Freight Train was armed only with door gunners, so Pyro 1-2 would have to return with the Chinook to Turkey. This left Carrie Ann and Troy alone to fly south, into ISIS territory, to attack the convoy.
She did not hesitate. “Affirmative, Lethal. We are one Apache with eight Hellfires, seventy-two r
ockets, and nine hundred dual-use cannon rounds. We are on the way. ETA eleven minutes.”
“Roger that. I’ll talk you right to them. We are waving off our extraction until you smoke these guys.”
Carrie Ann’s heart began pounding against the steel plate on her chest. Troy came over the intercom, all business, giving her his plan for hitting the highway from the east, so that they could rake the length of the convoy and maximize their effectiveness.
—
Thirteen minutes later they banked hard to the east at an altitude of only one thousand feet, and Carrie Ann selected a Hellfire missile. When the convoy rolled out of a village, still heading east just south of the Euphrates, she said, “Firing Hellfire,” and launched at the lead technical. The plan was to destroy the first vehicle and then send wave after wave of Hydra rockets into the convoy.

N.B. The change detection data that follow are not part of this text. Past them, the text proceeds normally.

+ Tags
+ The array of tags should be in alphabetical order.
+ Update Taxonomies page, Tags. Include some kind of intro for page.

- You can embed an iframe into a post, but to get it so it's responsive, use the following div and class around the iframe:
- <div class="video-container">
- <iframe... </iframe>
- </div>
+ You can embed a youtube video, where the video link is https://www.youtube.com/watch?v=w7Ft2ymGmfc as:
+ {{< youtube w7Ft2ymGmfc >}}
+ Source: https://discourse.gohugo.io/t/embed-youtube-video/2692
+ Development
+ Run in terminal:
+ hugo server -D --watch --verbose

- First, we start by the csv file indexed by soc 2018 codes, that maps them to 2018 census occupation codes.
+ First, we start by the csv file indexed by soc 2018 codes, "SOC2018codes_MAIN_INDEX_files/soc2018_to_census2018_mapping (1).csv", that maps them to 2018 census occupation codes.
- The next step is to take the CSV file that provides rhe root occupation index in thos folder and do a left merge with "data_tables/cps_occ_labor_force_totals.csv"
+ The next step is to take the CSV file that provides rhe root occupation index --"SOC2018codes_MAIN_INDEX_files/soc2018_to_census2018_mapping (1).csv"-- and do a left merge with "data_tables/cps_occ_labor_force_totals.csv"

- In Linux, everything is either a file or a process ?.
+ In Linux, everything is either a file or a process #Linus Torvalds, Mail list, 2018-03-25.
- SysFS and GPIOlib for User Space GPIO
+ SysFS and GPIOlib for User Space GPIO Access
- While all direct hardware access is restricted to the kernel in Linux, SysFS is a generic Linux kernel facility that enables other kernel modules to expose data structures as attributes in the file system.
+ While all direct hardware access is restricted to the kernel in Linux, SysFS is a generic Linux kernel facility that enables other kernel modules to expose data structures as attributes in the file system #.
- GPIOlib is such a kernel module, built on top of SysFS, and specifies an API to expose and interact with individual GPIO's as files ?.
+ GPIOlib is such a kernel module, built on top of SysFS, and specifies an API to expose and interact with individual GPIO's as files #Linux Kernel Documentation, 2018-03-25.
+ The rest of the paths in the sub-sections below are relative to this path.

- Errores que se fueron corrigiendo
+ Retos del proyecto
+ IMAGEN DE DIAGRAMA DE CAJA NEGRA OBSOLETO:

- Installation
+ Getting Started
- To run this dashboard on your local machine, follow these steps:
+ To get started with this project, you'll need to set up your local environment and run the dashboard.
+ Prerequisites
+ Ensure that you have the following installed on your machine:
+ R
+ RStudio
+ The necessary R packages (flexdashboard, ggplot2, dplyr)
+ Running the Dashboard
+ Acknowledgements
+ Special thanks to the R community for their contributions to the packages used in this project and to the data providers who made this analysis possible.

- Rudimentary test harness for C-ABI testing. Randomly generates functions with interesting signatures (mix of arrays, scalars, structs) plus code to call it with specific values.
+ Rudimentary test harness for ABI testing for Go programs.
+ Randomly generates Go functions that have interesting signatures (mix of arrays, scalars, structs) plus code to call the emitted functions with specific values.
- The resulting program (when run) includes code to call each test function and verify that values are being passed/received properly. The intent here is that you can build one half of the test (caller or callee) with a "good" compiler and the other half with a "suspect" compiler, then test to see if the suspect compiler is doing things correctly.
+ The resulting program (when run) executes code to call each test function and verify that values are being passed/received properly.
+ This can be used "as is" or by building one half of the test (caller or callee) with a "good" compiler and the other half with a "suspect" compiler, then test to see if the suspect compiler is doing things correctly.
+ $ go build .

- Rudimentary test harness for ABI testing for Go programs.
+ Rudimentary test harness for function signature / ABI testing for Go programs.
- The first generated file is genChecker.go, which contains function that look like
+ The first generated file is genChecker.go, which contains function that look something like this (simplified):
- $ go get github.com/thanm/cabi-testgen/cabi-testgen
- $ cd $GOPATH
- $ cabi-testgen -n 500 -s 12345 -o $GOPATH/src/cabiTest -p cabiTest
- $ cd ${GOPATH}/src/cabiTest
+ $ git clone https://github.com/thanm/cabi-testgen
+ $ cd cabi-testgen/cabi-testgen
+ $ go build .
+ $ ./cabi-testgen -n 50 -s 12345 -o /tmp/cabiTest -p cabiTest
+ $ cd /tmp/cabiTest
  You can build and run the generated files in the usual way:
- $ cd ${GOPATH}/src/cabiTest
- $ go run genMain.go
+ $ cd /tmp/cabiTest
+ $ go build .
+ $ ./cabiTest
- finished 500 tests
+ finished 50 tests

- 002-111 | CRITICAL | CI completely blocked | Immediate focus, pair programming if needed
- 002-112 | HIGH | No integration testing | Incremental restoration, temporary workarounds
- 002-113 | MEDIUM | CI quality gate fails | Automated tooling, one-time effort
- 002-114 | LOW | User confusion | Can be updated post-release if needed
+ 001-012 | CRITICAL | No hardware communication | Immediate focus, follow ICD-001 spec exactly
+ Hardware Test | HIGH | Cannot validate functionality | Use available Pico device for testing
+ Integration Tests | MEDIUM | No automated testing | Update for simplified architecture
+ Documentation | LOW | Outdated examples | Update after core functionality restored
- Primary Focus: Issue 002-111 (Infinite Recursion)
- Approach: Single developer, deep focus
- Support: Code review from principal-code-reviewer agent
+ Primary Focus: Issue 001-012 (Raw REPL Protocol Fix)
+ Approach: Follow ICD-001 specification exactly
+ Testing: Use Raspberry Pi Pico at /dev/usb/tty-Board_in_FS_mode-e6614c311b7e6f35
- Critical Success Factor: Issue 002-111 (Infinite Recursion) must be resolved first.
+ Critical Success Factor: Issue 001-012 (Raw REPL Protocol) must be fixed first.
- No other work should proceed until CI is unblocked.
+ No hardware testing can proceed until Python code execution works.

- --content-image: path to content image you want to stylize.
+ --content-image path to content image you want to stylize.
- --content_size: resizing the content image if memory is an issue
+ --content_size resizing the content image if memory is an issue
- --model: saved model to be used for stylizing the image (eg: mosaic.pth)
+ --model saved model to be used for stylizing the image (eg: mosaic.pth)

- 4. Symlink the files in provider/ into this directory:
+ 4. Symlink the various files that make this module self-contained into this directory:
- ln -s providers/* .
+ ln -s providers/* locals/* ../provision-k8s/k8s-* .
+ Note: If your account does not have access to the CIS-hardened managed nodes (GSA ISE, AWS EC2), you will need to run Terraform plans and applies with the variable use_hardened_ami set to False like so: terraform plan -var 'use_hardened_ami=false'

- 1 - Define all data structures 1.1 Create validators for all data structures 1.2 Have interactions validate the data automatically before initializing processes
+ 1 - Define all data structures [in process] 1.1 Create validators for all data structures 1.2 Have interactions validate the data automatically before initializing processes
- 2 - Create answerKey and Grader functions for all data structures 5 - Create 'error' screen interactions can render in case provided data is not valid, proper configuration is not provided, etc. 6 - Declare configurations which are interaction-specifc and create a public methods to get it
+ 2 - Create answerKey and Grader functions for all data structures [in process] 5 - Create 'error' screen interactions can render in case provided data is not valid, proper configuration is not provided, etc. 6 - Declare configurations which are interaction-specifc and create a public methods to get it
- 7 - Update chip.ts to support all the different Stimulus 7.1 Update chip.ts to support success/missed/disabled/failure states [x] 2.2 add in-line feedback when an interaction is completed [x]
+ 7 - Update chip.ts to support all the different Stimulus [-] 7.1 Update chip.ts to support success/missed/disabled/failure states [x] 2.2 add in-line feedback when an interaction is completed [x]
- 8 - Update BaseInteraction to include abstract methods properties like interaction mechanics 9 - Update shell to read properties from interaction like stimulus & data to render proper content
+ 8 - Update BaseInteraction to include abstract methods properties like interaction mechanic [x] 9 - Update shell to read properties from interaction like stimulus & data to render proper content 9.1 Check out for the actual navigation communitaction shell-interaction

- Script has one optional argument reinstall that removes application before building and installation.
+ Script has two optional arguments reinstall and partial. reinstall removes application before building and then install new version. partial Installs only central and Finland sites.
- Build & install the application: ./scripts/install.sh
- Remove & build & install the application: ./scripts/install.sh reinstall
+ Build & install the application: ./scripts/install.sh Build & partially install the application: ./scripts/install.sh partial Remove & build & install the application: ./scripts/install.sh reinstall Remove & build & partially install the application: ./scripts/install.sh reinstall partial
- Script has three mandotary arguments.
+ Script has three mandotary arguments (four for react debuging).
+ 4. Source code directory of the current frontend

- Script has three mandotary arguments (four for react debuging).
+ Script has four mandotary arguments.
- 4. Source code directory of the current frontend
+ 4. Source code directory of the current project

The Hellfire struck the technical, blowing it apart and whiting out the FLIR screen for an instant, then pilot Troy Oakley went to maximum speed. Through the targeting system over Davenport’s right eye, Oakley could see red crosshairs over his own aiming device that told him exactly where his front-seater was aiming. Through this he could line up the rockets directly on her intended target.
“Firing,” she said again, her voice clipped and intense. A dozen Hydras launched in quick succession, and raced across the highway below toward their target two kilometers to the west.
Before the first even struck, Carrie Ann called, “Cannon!” and switched now to her cannon. This she could aim herself just by moving her head, and she fired burst after burst at the convoy.
On her FLIR she could see multiple explosions down the length of the convoy from the rockets, and then the cannon fire tore through them, eviscerating the soft-skinned vehicles. She could see individuals running off the highway into fields along the Euphrates, but they would have to turn for another pass before taking out any of the ISIS operatives on foot.